[[ Data listing open ]]

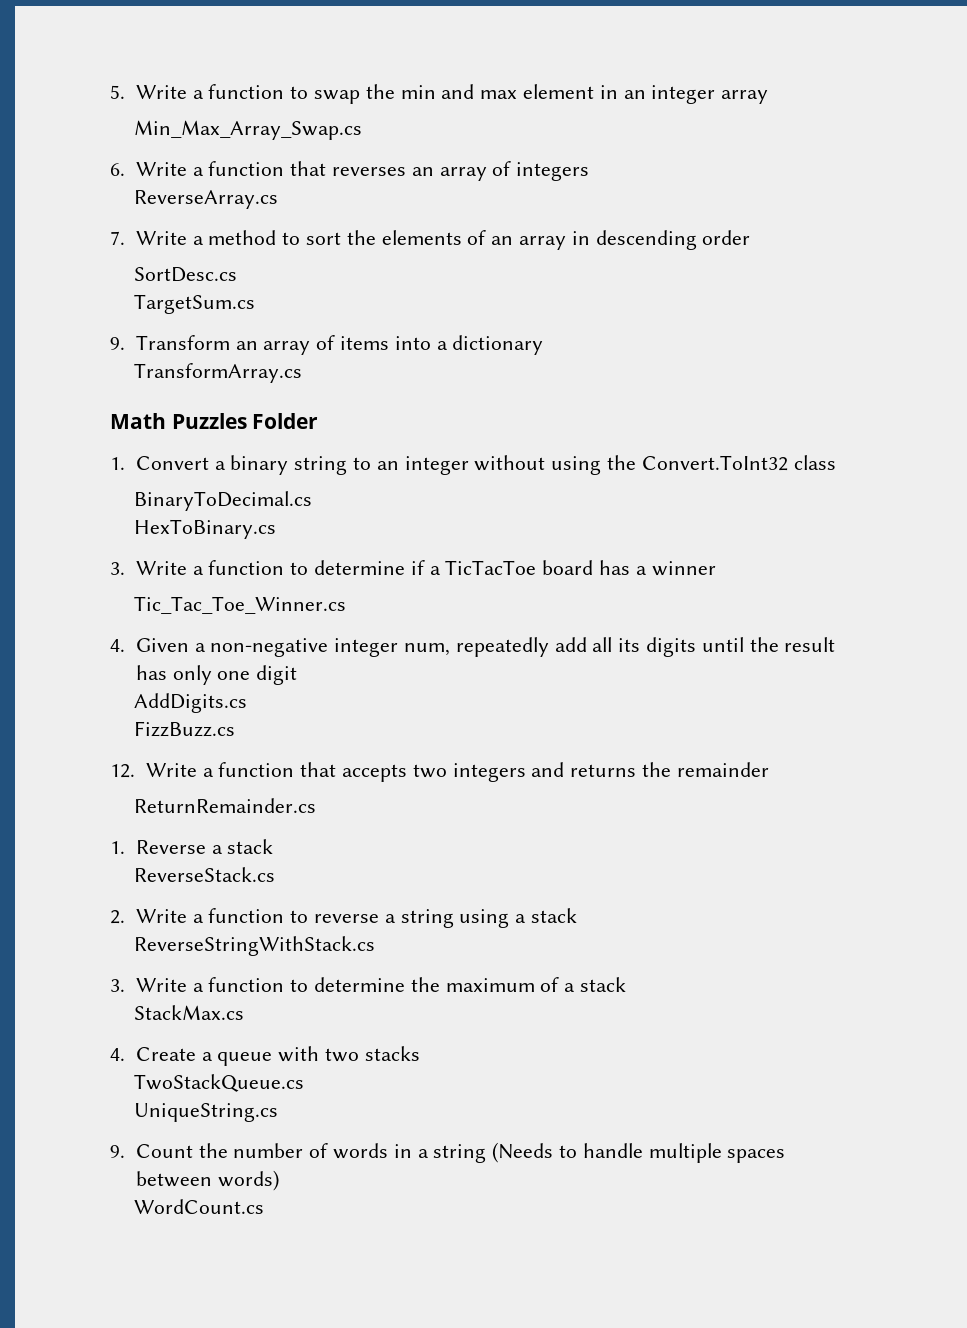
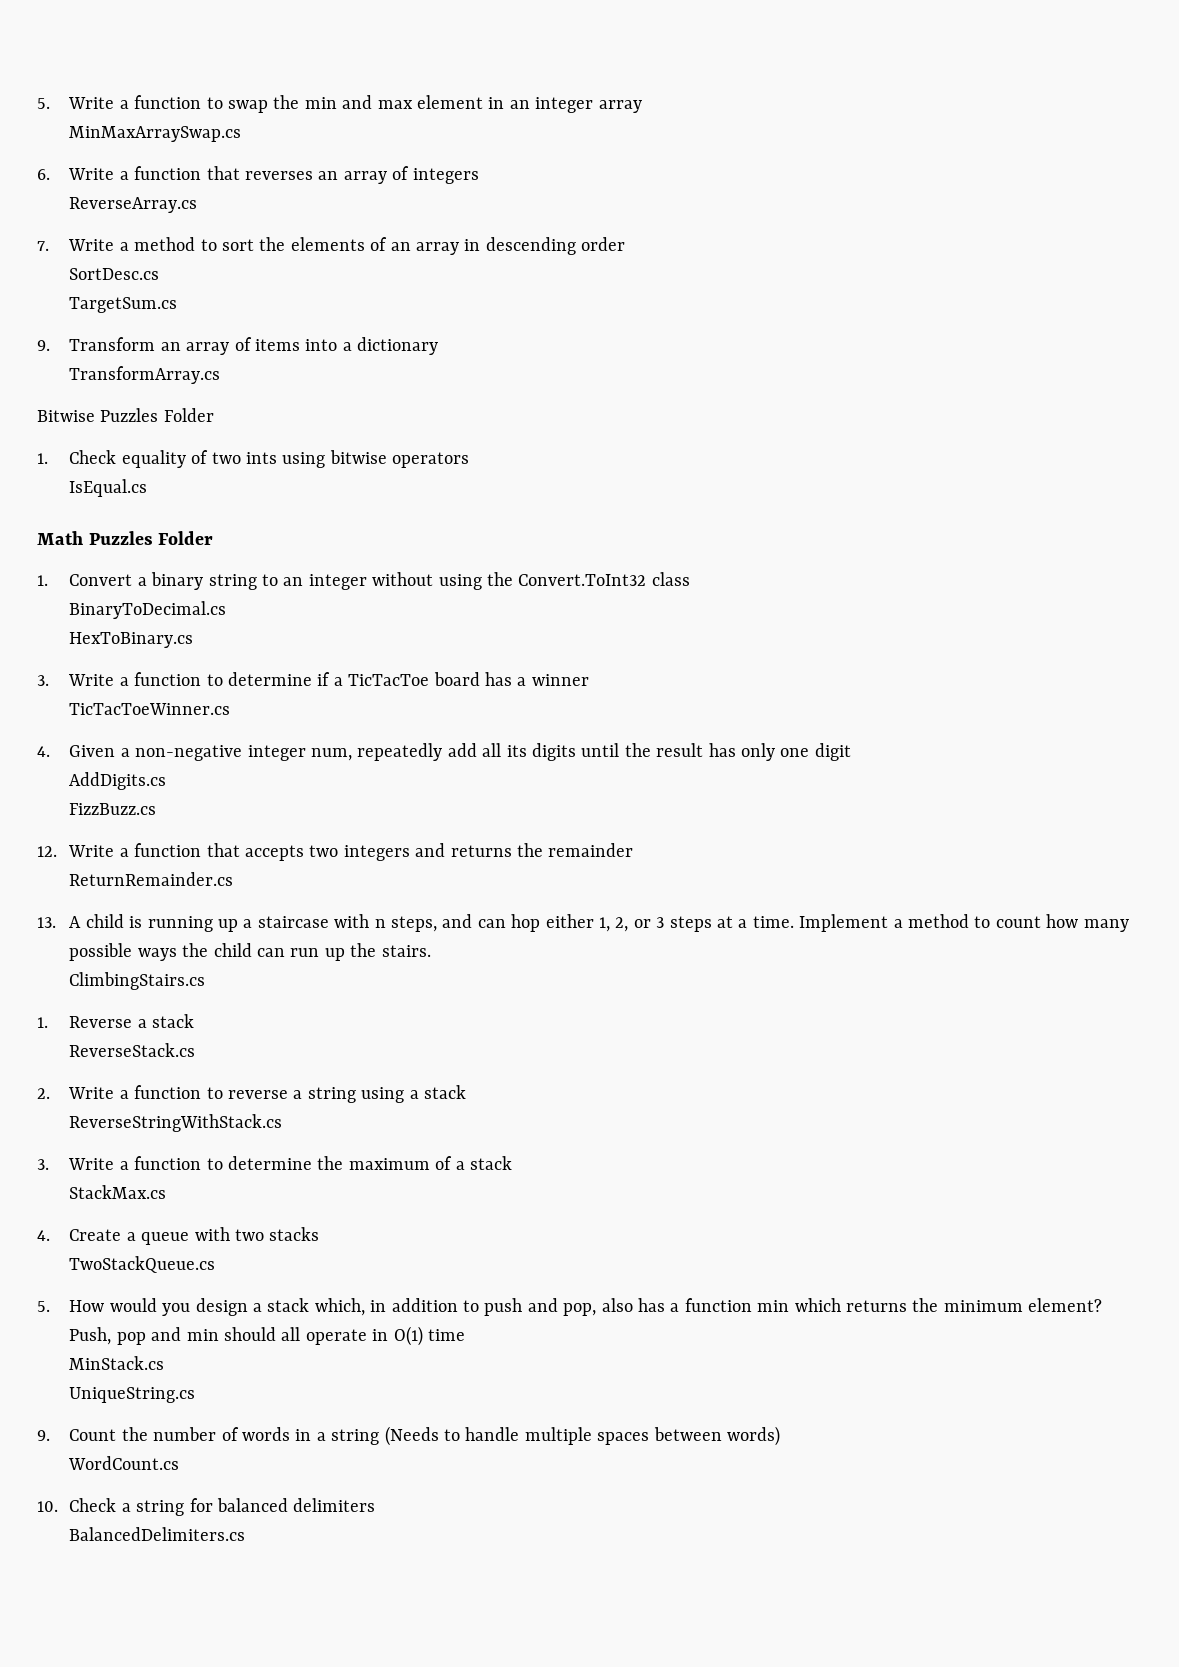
- Min_Max_Array_Swap.cs
+ MinMaxArraySwap.cs
+ Bitwise Puzzles Folder
+ 1. Check equality of two ints using bitwise operators
+ IsEqual.cs
- Tic_Tac_Toe_Winner.cs
+ TicTacToeWinner.cs
+ 13. A child is running up a staircase with n steps, and can hop either 1, 2, or 3 steps at a time. Implement a method to count how many possible ways the child can run up the stairs.
+ ClimbingStairs.cs
+ 5. How would you design a stack which, in addition to push and pop, also has a function min which returns the minimum element? Push, pop and min should all operate in O(1) time
+ MinStack.cs
+ 10. Check a string for balanced delimiters
+ BalancedDelimiters.cs

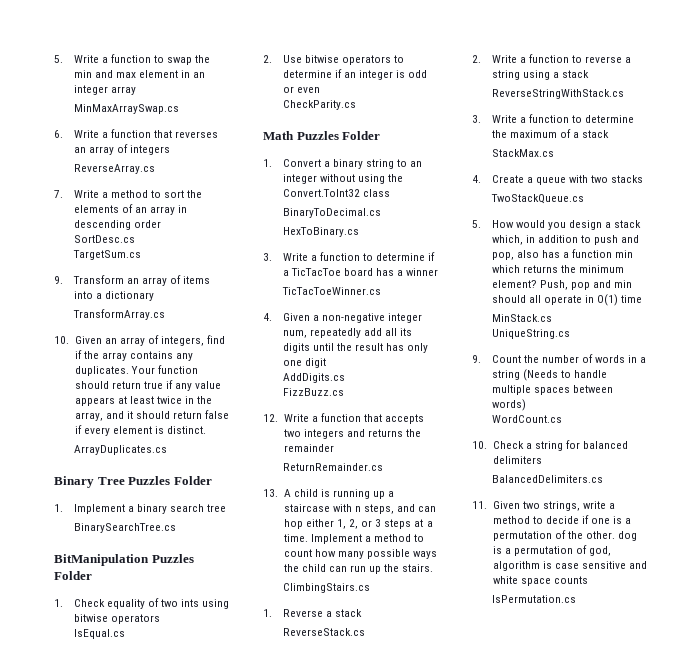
- Bitwise Puzzles Folder
+ 10. Given an array of integers, find if the array contains any duplicates. Your function should return true if any value appears at least twice in the array, and it should return false if every element is distinct.
+ ArrayDuplicates.cs
+ Binary Tree Puzzles Folder
+ 1. Implement a binary search tree
+ BinarySearchTree.cs
+ BitManipulation Puzzles Folder
+ 2. Use bitwise operators to determine if an integer is odd or even
+ CheckParity.cs
+ 11. Given two strings, write a method to decide if one is a permutation of the other. dog is a permutation of god, algorithm is case sensitive and white space counts
+ IsPermutation.cs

[[ Data listing closed ]]

» **Problem statement**
Without changing a word, retype the data above and omit its pictures.

» **Solution for this task**
- Min_Max_Array_Swap.cs
+ MinMaxArraySwap.cs
+ Bitwise Puzzles Folder
+ 1. Check equality of two ints using bitwise operators
+ IsEqual.cs
- Tic_Tac_Toe_Winner.cs
+ TicTacToeWinner.cs
+ 13. A child is running up a staircase with n steps, and can hop either 1, 2, or 3 steps at a time. Implement a method to count how many possible ways the child can run up the stairs.
+ ClimbingStairs.cs
+ 5. How would you design a stack which, in addition to push and pop, also has a function min which returns the minimum element? Push, pop and min should all operate in O(1) time
+ MinStack.cs
+ 10. Check a string for balanced delimiters
+ BalancedDelimiters.cs

- Bitwise Puzzles Folder
+ 10. Given an array of integers, find if the array contains any duplicates. Your function should return true if any value appears at least twice in the array, and it should return false if every element is distinct.
+ ArrayDuplicates.cs
+ Binary Tree Puzzles Folder
+ 1. Implement a binary search tree
+ BinarySearchTree.cs
+ BitManipulation Puzzles Folder
+ 2. Use bitwise operators to determine if an integer is odd or even
+ CheckParity.cs
+ 11. Given two strings, write a method to decide if one is a permutation of the other. dog is a permutation of god, algorithm is case sensitive and white space counts
+ IsPermutation.cs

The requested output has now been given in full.